GithubHelp home page GithubHelp logo

skryukov / uri-idna Goto Github PK

View Code? Open in Web Editor NEW
9.0 4.0 0.0 386 KB

A IDNA2008, UTS46 and Punycode implementation in pure Ruby

License: MIT License

Ruby 99.21% Shell 0.03% HTML 0.76%
hacktoberfest ruby idna idna2008 uts46

uri-idna's Introduction

URI::IDNA

Gem Version Ruby

A IDNA2008, UTS46, IDNA from WHATWG URL Standard and Punycode implementation in pure Ruby.

This gem provides a number of functions for converting internationalized domain names (IDNs) between the Unicode and ASCII Compatible Encoding (ACE) forms.

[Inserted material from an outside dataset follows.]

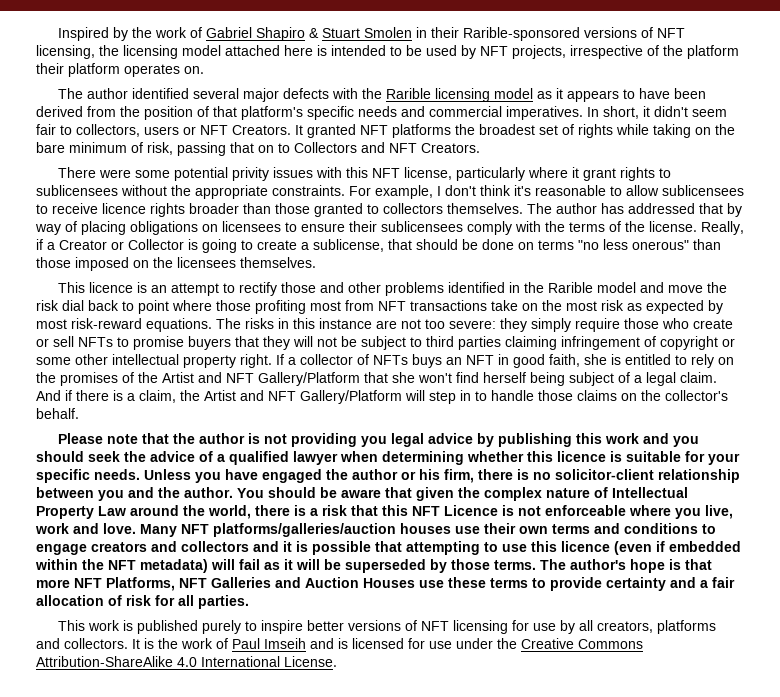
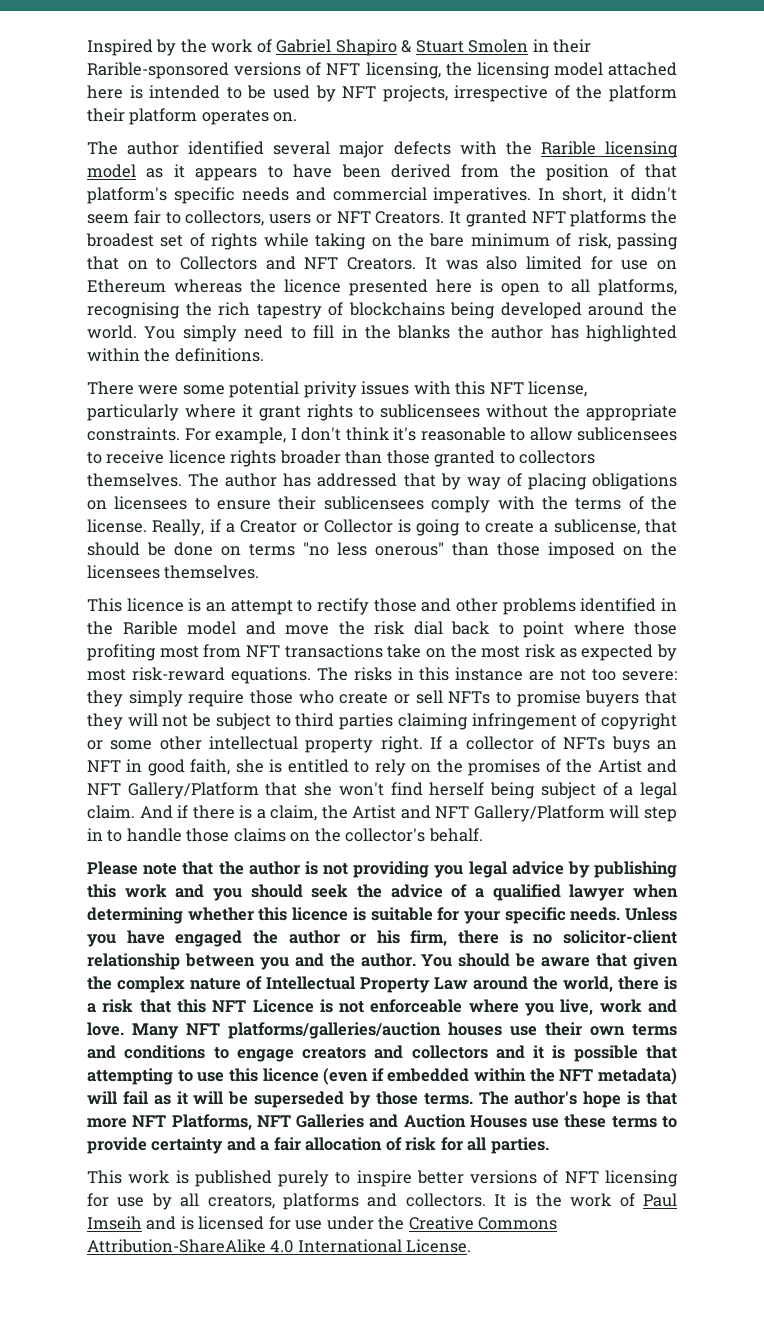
+ It was also limited for use on Ethereum whereas the licence presented here is open to all platforms, recognising the rich tapestry of blockchains being developed around the world. You simply need to fill in the blanks the author has highlighted within the definitions.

Sponsored by Evil Martians

Installation

Add to your Gemfile:

gem "uri-idna"

And then run bundle install.

Usage

There are plenty of ways to convert IDNs between Unicode and ACE forms.

IDNA2008

The RFC 5891 defines two protocols for IDN conversion: Registration and Domain Name Lookup.

Registration protocol

URI::IDNA.register(alabel:, ulabel:, **options)

Options
  • check_hyphens: true – whether to check hyphens according to Section 5.4.
  • leading_combining: true – whether to check leading combining marks according to Section 5.4.
  • check_joiners: true – whether to check CONTEXTJ code points according to Section 5.4.
  • check_others: true – whether to check CONTEXTO code points according to Section 5.4.
  • check_bidi: true – whether to check bidirectional characters according to Section 5.4.
require "uri/idna"

URI::IDNA.register(alabel: "xn--gdkl8fhk5egc.jp", ulabel: "ハロー・ワールド.jp")
#=> "xn--gdkl8fhk5egc.jp"

URI::IDNA.register(ulabel: "ハロー・ワールド.jp")
#=> "xn--gdkl8fhk5egc.jp"

URI::IDNA.register(alabel: "xn--gdkl8fhk5egc.jp")
#=> "xn--gdkl8fhk5egc.jp"

URI::IDNA.register(ulabel: "☕.us")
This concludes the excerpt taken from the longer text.